Schulz mahnt Merkel vor Türkei-Reise: "Wir beharren auf Rechtsstaatlichkeit"

ODD ANDERSEN via Getty Images
Der designierte SPD-Kanzlerkandidat Martin Schulz

  • Kanzlerin Angela Merkel wird heute in Ankara die türkische Regierung Treffen

  • Martin Schulz fordert sie auf Verstöße gegen die Rechtsstaatlichkeit anzuprangen

  • doch Innenminster Thomas de Maizière meint, die Kanzlerin brauche keine Ratschläge

Kanzlerin Angela Merkel sollte bei ihrem heutigen Türkei-Besuch aus Sicht von SPD-Kanzlerkandidat Martin Schulz dringend Verstöße gegen die Rechtsstaatlichkeit und Pressefreiheit anprangern.

"Deutschland muss dem Nato-Partner klar sagen: Wir beharren auf Rechtsstaatlichkeit in der Türkei, auf faire Verfahren, Pressefreiheit und die Wahrung der Grundrechte", sagte der designierte SPD-Vorsitzende den Zeitungen der Funke Mediengruppe.

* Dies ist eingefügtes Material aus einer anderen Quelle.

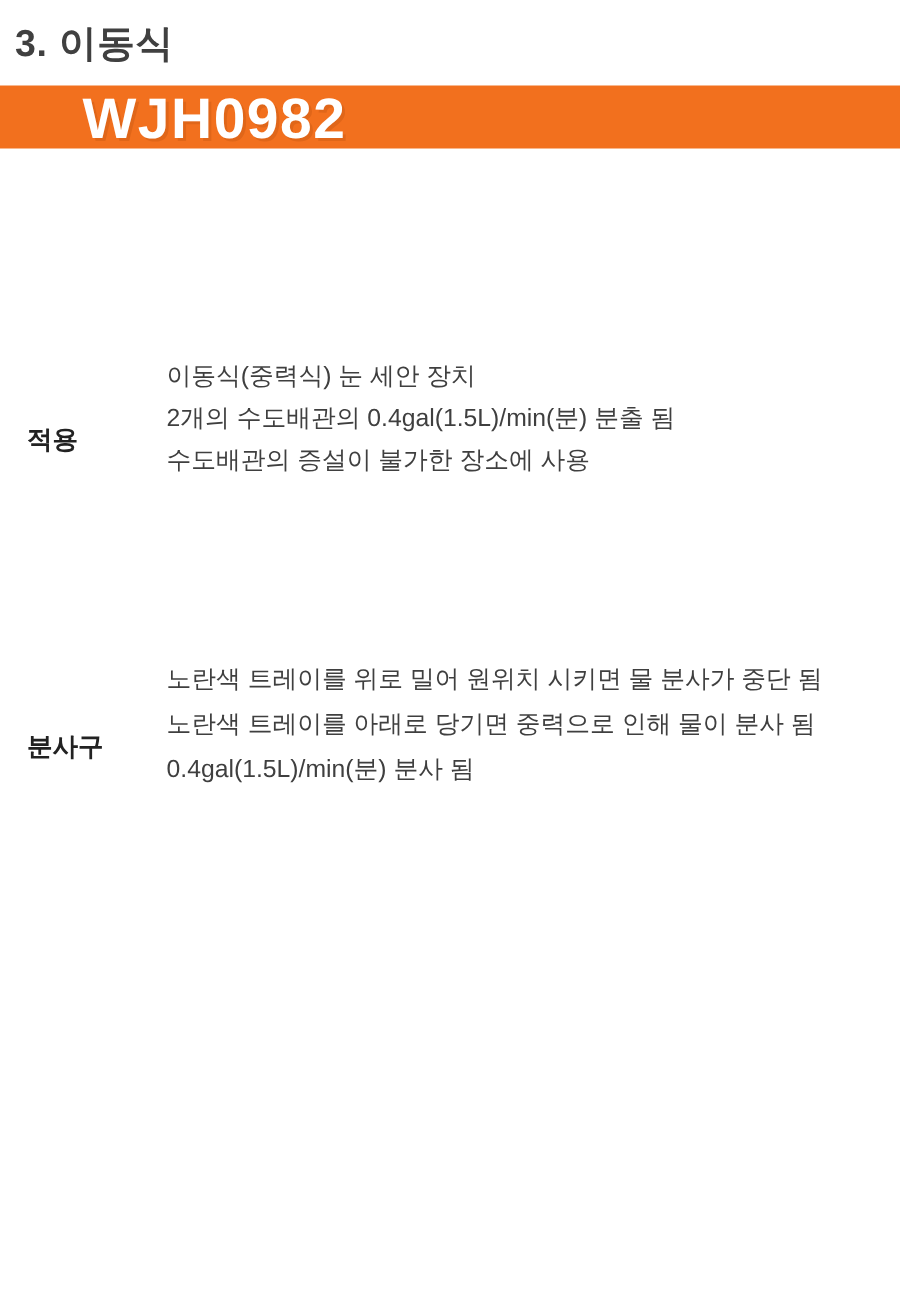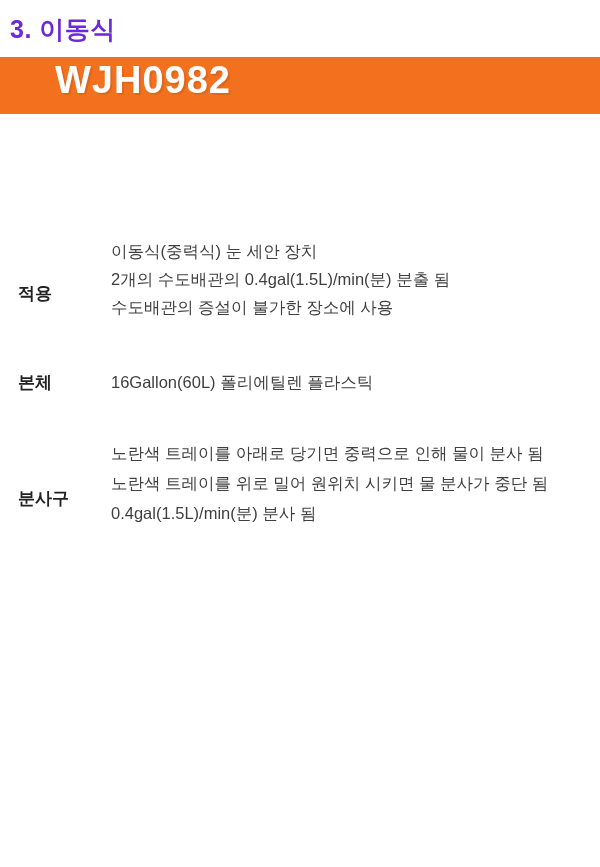"3. 이동식" .page-title { color: #6d28d9 -> #404040 }
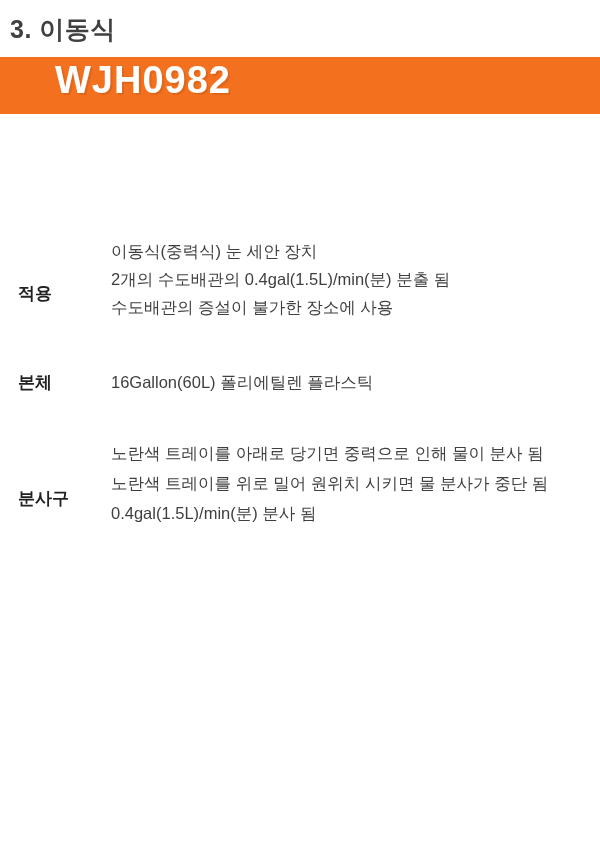"WJH0982" .banner { height: 57px -> 42px }
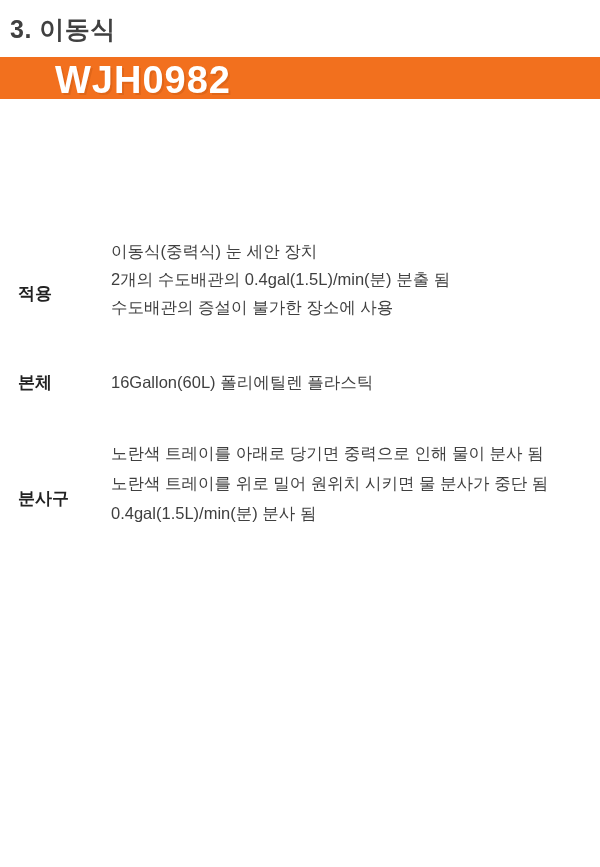"본체" div.spec-row { html: <div> <div>본체</div> <div> <div>16Gallon(60L) 폴리에틸렌 플라스틱</div> </div> </div> -> none }
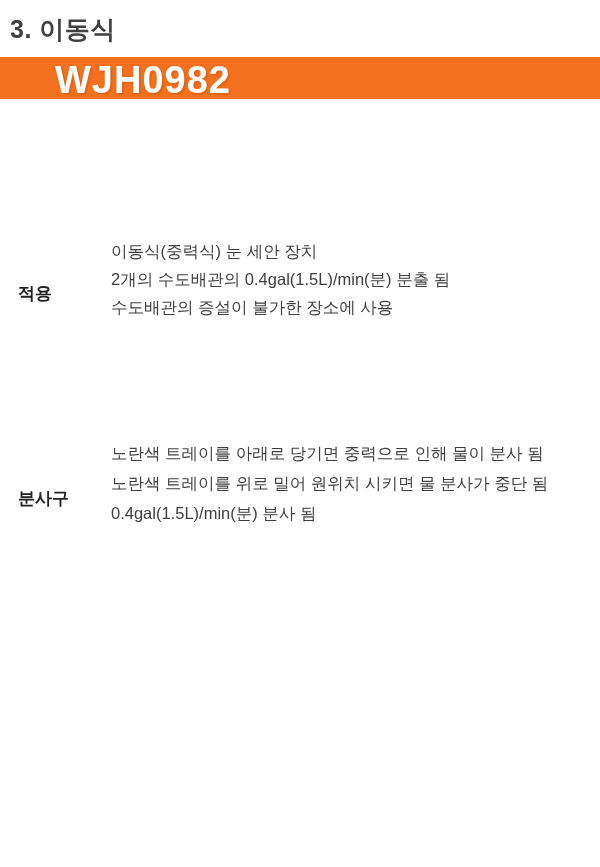"노란색 트레이를 아래로 당기면 중력으로" div.spec-line { order: before "노란색 트레이를 위로 밀어 원위치" -> after "노란색 트레이를 위로 밀어 원위치" }
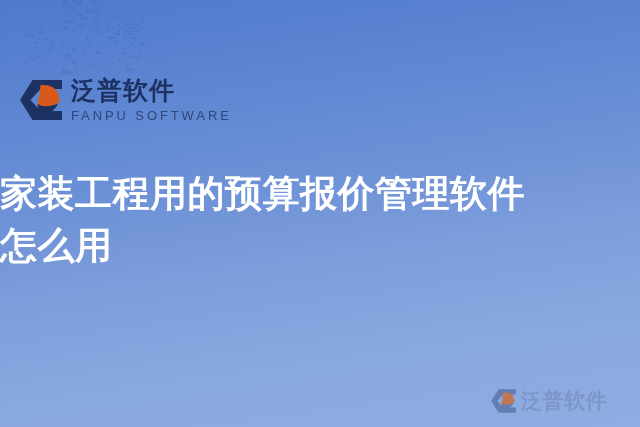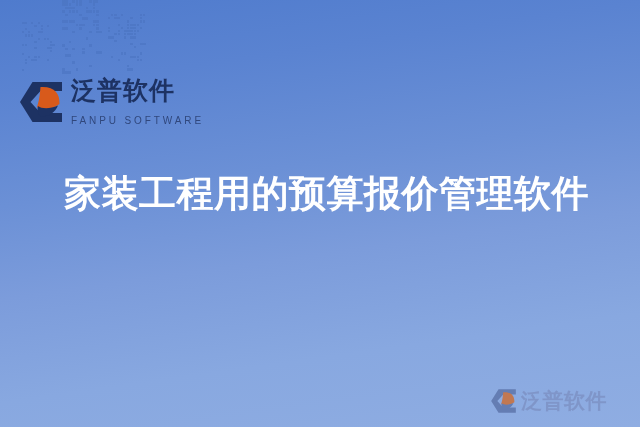"FANPU SOFTWARE" #brand-en { font-size: 10px -> 13px; margin-top: 10px -> 3px }
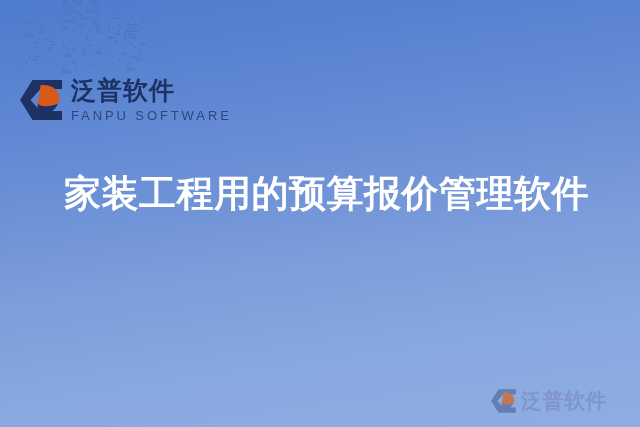"家装工程用的预算报价管理软件" #headline { text-align: right -> left }
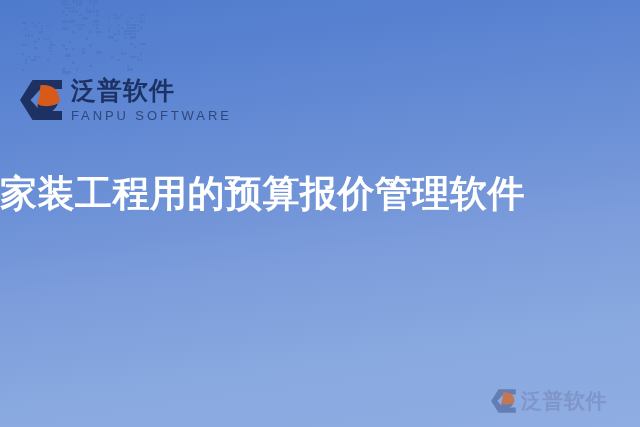"怎么用" span.hl-line { html: none -> <span>怎么用</span> }
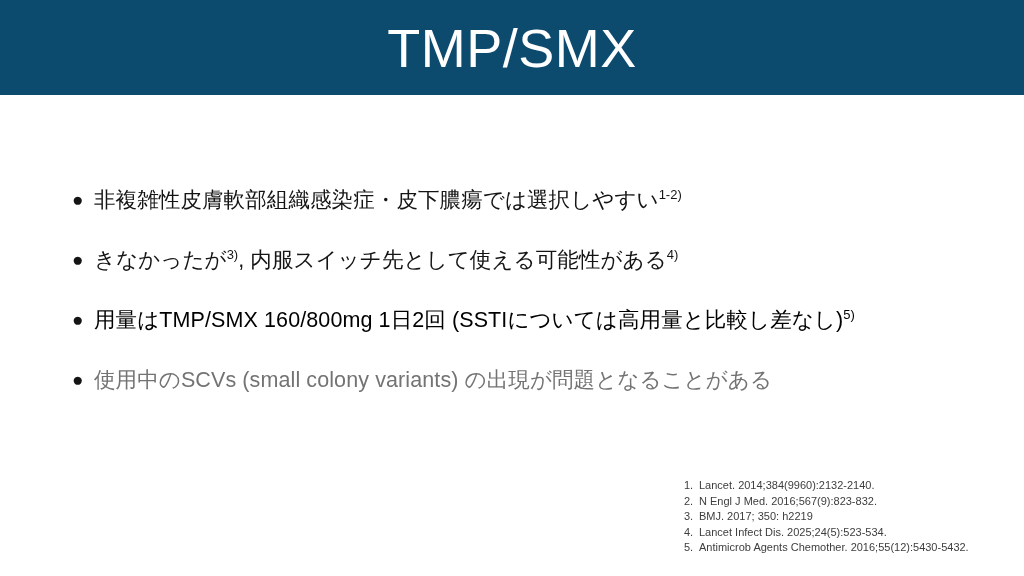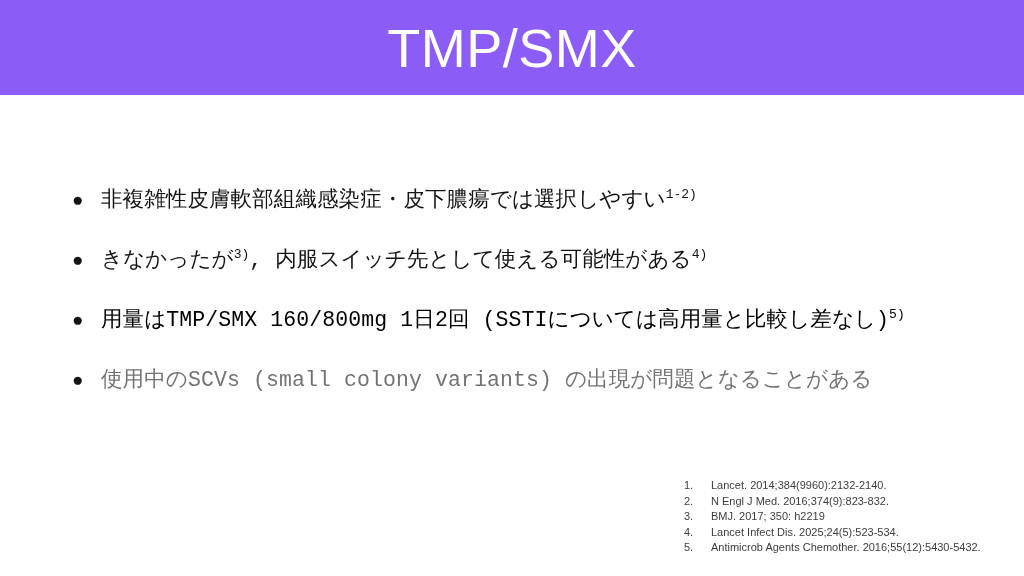"TMP/SMX" div.slide-header { background: #8b5cf6 -> #0c4a6e }
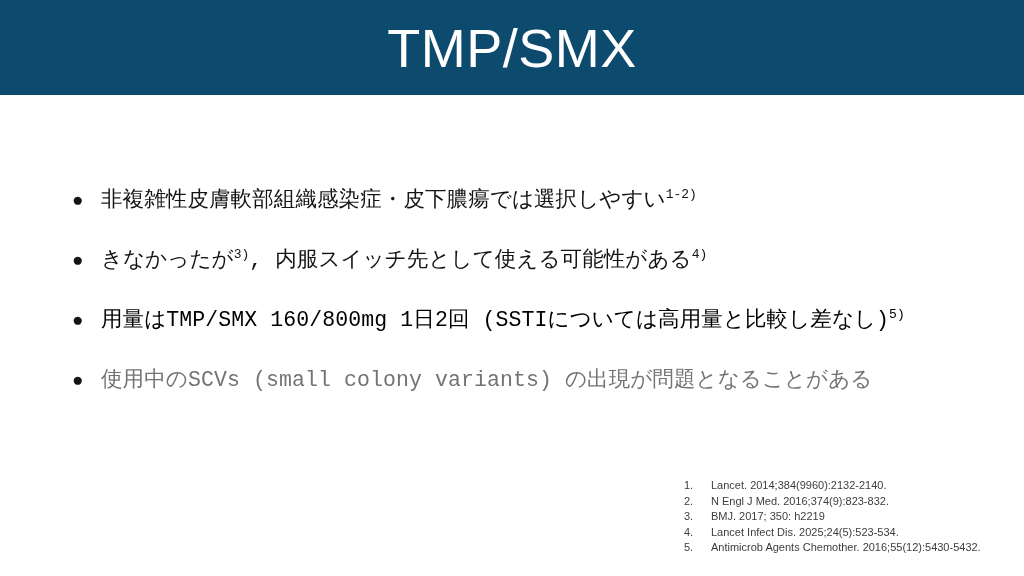"非複雑性皮膚軟部組織感染症・皮下膿瘍では選択しやすい1-2)" .bullet-text { font-family: Liberation Mono, monospace -> Liberation Sans, sans-serif; margin-left: 7px -> none }
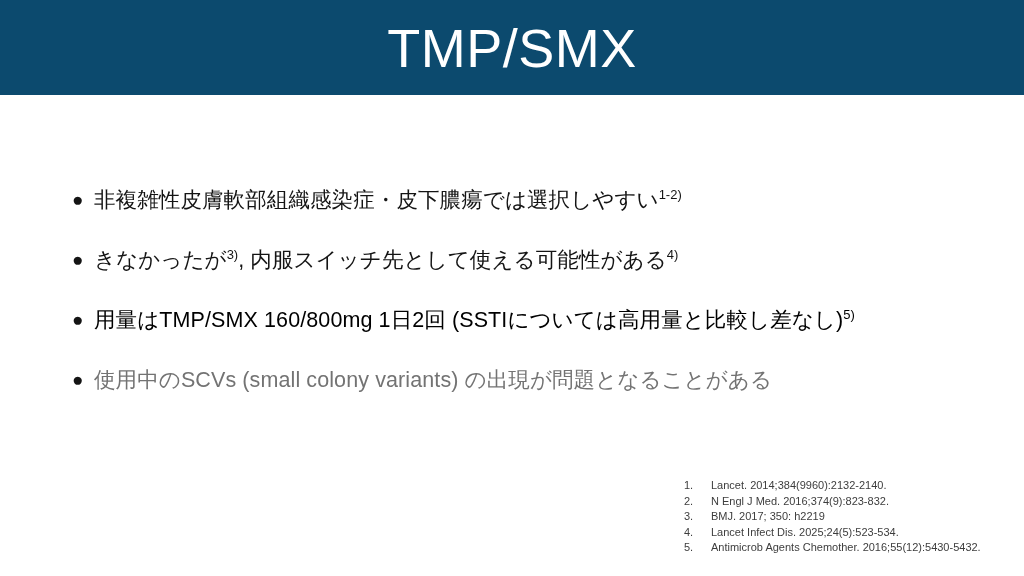"Lancet. 2014;384(9960):2132-2140." .reference-text { margin-left: 12px -> none }
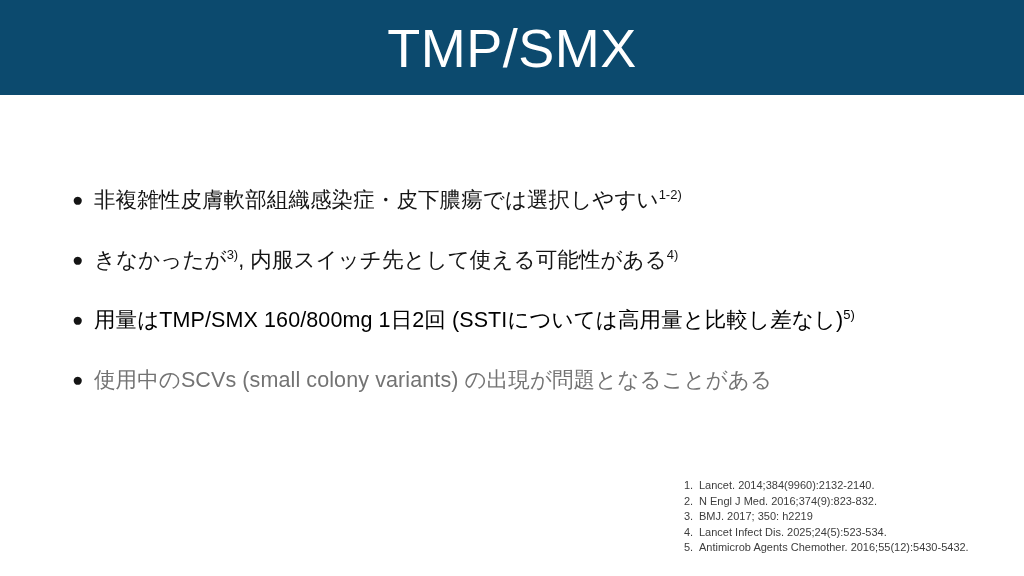"N Engl J Med. 2016;374(9):823-832." span.reference-text { text: 374 -> 567 }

Mehr zum Thema: "Ich wundere mich über den Zeitpunkt": Politiker befürchten, Erdogan könnte Merkels Besuch missbrauchen

Schulz sagte, die Türkei sei zwar das Land, das die meisten Flüchtlinge aufnehme. "Aber das kann keine Rechtfertigung für die bedenklichen rechtsstaatlichen Entwicklungen sein."

Oppositionspolitiker und türkische Verbände befürchten, Merkels Besuch könnte als Unterstützung für den umstrittenen Kurs Erdogans gewertet werden.

Innenminister Thomas de Maizière wies solche Kritik zurück. "Der Besuch ist richtig. Die Bundeskanzlerin braucht da keine Ratschläge", sagte er. "Sie weiß, was sie dort zu tun hat."

Merkel reist an diesem Donnerstag zum ersten Mal seit dem Putschversuch nach Ankara, wo sie mit Staatspräsident Recep Tayyip Erdogan und Ministerpräsident Binali Yildirim zusammentreffen wird.